Messages are appended to the archive mailbox to allow multiple
executions of the script against the same mailbox.
MODES
-a, --archive
Selected messages are archived in a different mailbox.
-k, --kill
Selected messages are deleted rather than archived.
-l, --list
List all selected messages.
Warnings about skipped mailboxes (in use, empty ...) are printed
to stderr. So redirecting them to /dev/null won’t clutter your
list.
-y, --copy
Selected messages are copied from the source mailbox.
OPTIONS
-b, --backup
Creates a backup of the original mailbox before archmbox
execution. The mailbox is called mailbox.backup
--bzip2
Use bzip2 to compress the archive mailbox (use with -c).
-c, --compress
Compress the archive mailbox after script execution.
-d, --date <date>
Specifies the threshold date for messages. The date must be
supplied in the following format: yyyy-mm-dd
-D, --date-header
Force the use of the "Date:" header to age a message. If the
header is somehow corrupt, the date/time informations are
gathered for the beginning line of the message.
-e, --extension <extension>
Specifies the suffix for the archive mailbox; the default is
archived. If none is specified, no suffix will be used (use
carefully).
-f, --full-name
Prepends the path of the mailbox to the name of the archive
mailbox. This option overrides -n.
--format
Specifies the format of the mailboxes to parse. Legal values are
mbox and mbx. Defaults to "mbox".
-h, --help
Prints help.
-i, --ignore <regexp>
Any mailbox/directory matching <regexp> will be skipped while
archiving.
--keep-flagged
Flagged messages will not be archived.
--keep-unread
Unread messages will not be archived.
-m, --minsize
Specifies the minimum size of the mailbox to be archived.
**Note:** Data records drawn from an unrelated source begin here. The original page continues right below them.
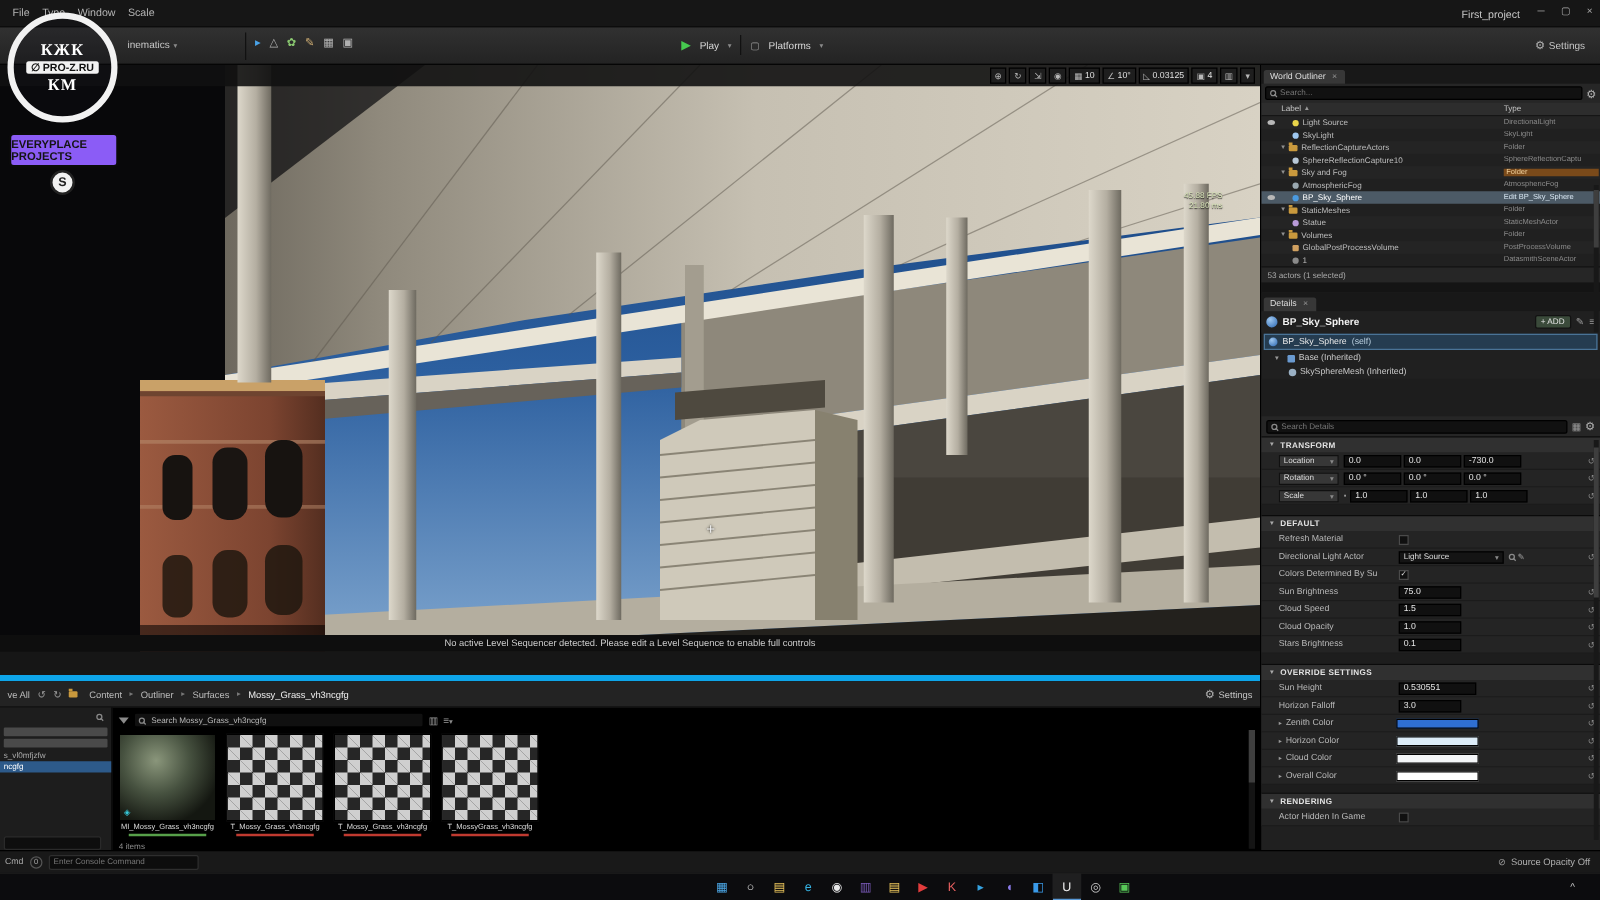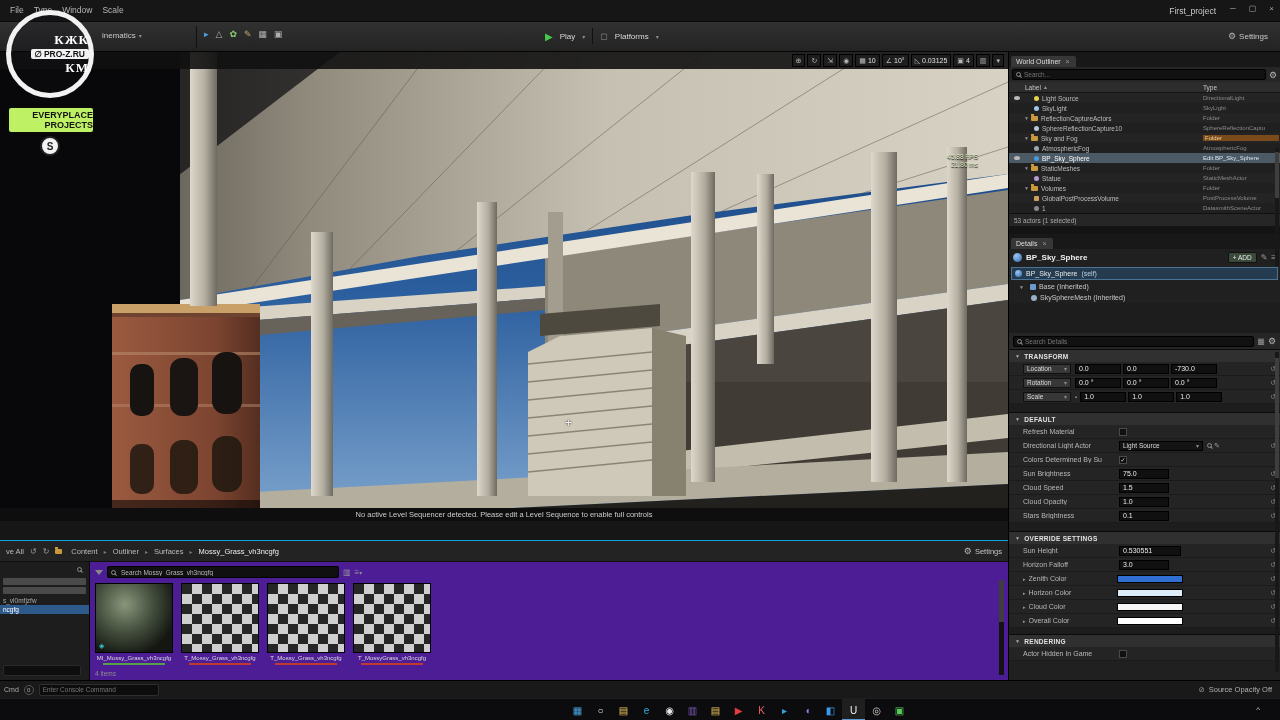--- a/index.html
+++ b/index.html
@@ -145,7 +145,7 @@
 
   
   .logo{position:absolute;left:2px;top:-6px;width:102px;height:180px;z-index:60;pointer-events:none;}
-  .logo-circle{position:absolute;left:4px;top:16px;width:88px;height:88px;border:5px solid #f2f2f2;border-radius:50%;background:rgba(15,15,25,.25);display:flex;flex-direction:column;align-items:flex-end;justify-content:center;gap:1px;}
+  .logo-circle{position:absolute;left:4px;top:16px;width:88px;height:88px;border:5px solid #f2f2f2;border-radius:50%;background:rgba(15,15,25,.25);display:flex;flex-direction:column;align-items:center;justify-content:center;gap:1px;}
   .l1,.l3{font-family:"Liberation Serif",serif;font-weight:bold;font-size:13px;color:#fff;letter-spacing:1px;}
   .lband{background:#f2f2f2;color:#111;font-size:8.5px;font-weight:bold;padding:0 4px;border-radius:2px;display:flex;gap:2px;align-items:center;}
   .logo-box{position:absolute;left:5px;top:112px;width:88px;background:#bef264;border:2px solid #0a0a0a;border-radius:4px;padding:2px 0;text-align:right;color:#141414;font-weight:bold;font-size:9px;line-height:10px;}

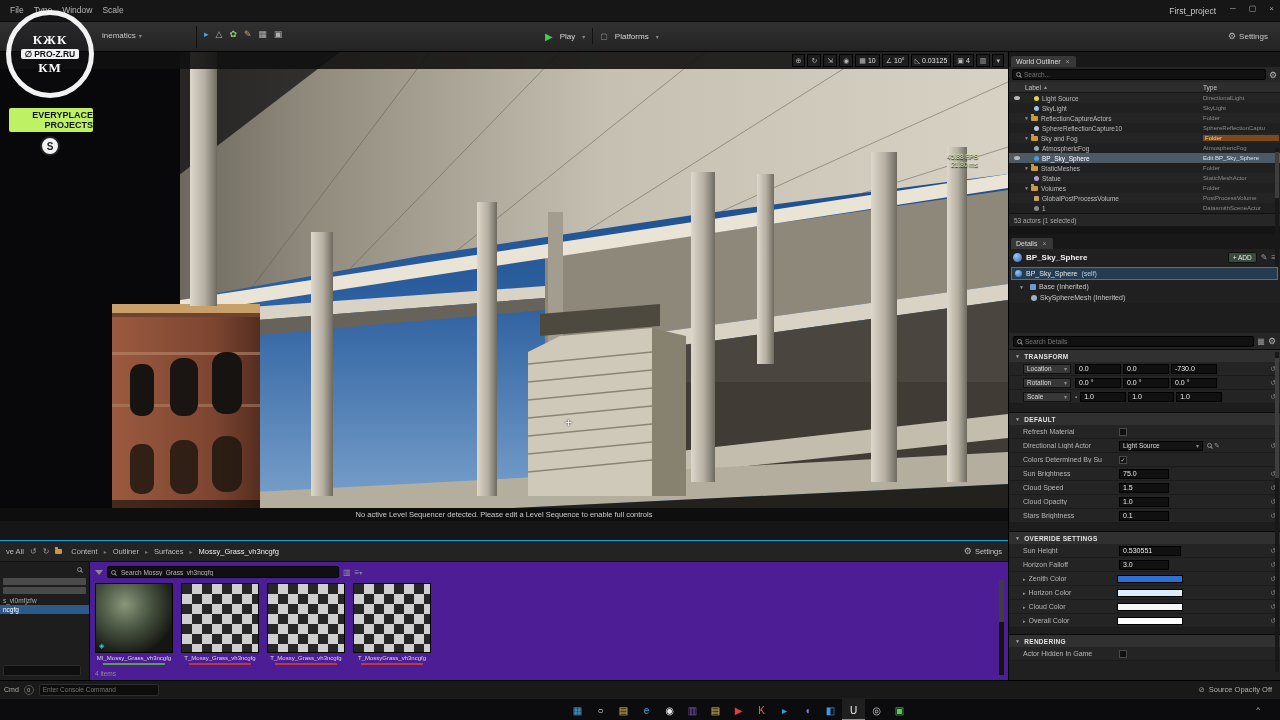--- a/index.html
+++ b/index.html
@@ -148,7 +148,7 @@
   .logo-circle{position:absolute;left:4px;top:16px;width:88px;height:88px;border:5px solid #f2f2f2;border-radius:50%;background:rgba(15,15,25,.25);display:flex;flex-direction:column;align-items:center;justify-content:center;gap:1px;}
   .l1,.l3{font-family:"Liberation Serif",serif;font-weight:bold;font-size:13px;color:#fff;letter-spacing:1px;}
   .lband{background:#f2f2f2;color:#111;font-size:8.5px;font-weight:bold;padding:0 4px;border-radius:2px;display:flex;gap:2px;align-items:center;}
-  .logo-box{position:absolute;left:5px;top:112px;width:88px;background:#bef264;border:2px solid #0a0a0a;border-radius:4px;padding:2px 0;text-align:right;color:#141414;font-weight:bold;font-size:9px;line-height:10px;}
+  .logo-box{position:absolute;left:5px;top:112px;width:88px;background:#8b5cf6;border:2px solid #0a0a0a;border-radius:4px;padding:2px 0;text-align:left;color:#141414;font-weight:bold;font-size:9px;line-height:10px;}
   .logo-s{position:absolute;left:38px;top:142px;width:20px;height:20px;border-radius:50%;background:#f2f2f2;border:2px solid #222;display:flex;align-items:center;justify-content:center;font-size:10px;font-weight:bold;color:#222;}
 </style>
 </head>

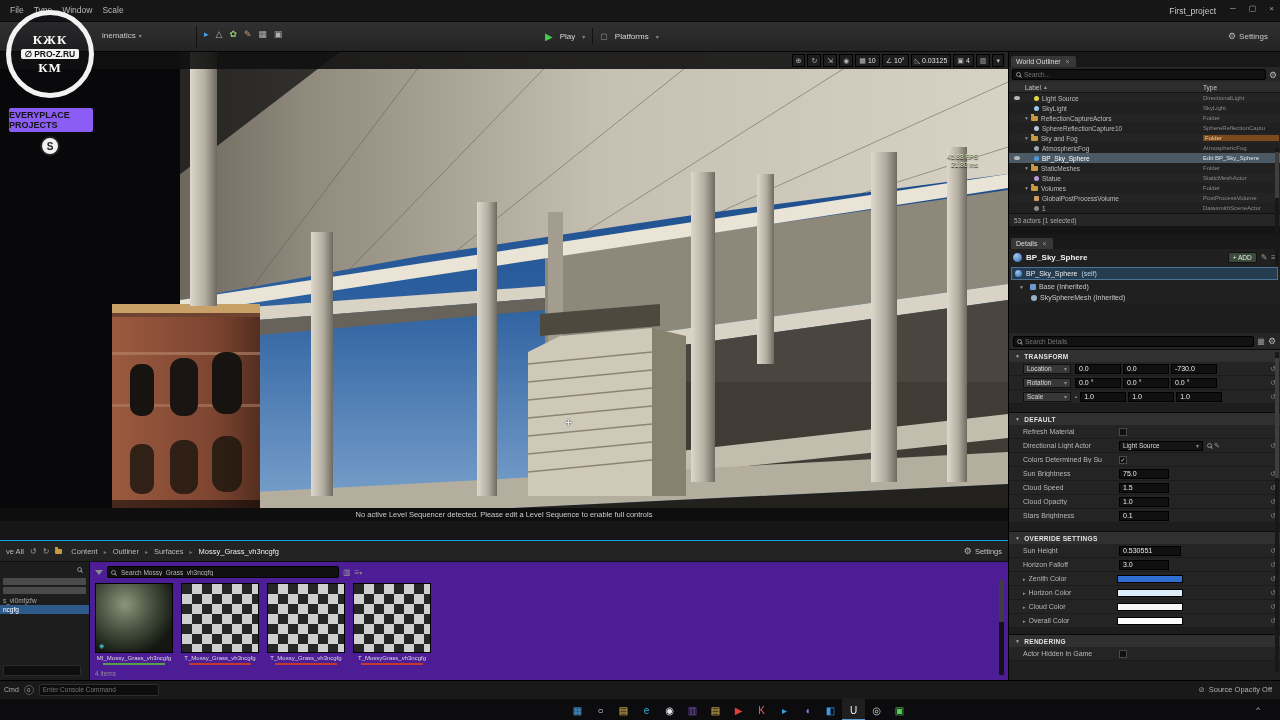--- a/index.html
+++ b/index.html
@@ -100,7 +100,7 @@
   .vthumb{width:4px;background:#3e3e3e;}
 
   
-  .cb{position:absolute;top:540px;left:0;width:1008px;height:140px;background:#4c1d95;border-top:1px solid #0ea5e9;}
+  .cb{position:absolute;top:540px;left:0;width:1008px;height:140px;background:#000000;border-top:5px solid #0ea5e9;}
   .cb-path{height:21px;display:flex;align-items:center;gap:6px;padding:0 6px;background:#232323;border-bottom:1px solid #101010;font-size:7.5px;color:#bbb;}
   .crumb-sep{color:#777;font-size:6px;}
   .crumb.last{color:#eee;}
Mailboxes smaller than <minsize> will not be parsed for
archiving.
-n, --archive-name
Specifies the name of the archive file (default: mailbox name)
--nosymlink
Do not follow symbolic links when processing mailboxes.
--nowarnings
Suppress mailbox related warnings. Use only if you know what
you’re doing!
--omit-prefix <prefix>
Omit <prefix> from the name of the mailbox when full name
(option -f) is required.
-o, --offset <days>
Specifies the offset (in days) from today for threshold date of
a message. This option replaces -d. If you specify -1, archmbox
will operate on all messages.
-p, --archive-path, --path <directory>
Specifies where to store the archive mailbox (default: ".").
<directory> must be specified using full path. The --path option
is now deprecated and will be dropped in future releases.
-r, --reverse
Reverse the sense of offset or date value. It usually means
older than but with this switch, it means newer than.
-R, --recursive
Act recursively on directories. If one or more directories are
specified on the command line, all mailboxes stored in those
directories will be parsed for archiving. Implies option -f.
-t, --tmpdir <directory>
Specify a temporary working directory. This value overrides the
default one, which will be set in descending order to the first
defined one of: the environment variables $TMPDIR and $TMP, the
compiled in one and, as a fallback, ’/tmp’.
To see the default value used by archmbox, do: archmbox --help.
<directory> must be specified using full path.
--time <time>
Use <time> in conjunction with <date> (option -d) to refine the
threshold age for archiving. <time> must be specified in the
following format: hh:mm:ss.
--totals
Prints an overall summary of the archiving operations. The
summary contains the number of parsed and skipped mailboxes, the
total number of messages parsed and saved, the total space used
and saved.
-v, --verbose
Verbosity level. Default is 1 (line per message) in --list
output. So, if set to 1 it only lists msgid, sender and subject.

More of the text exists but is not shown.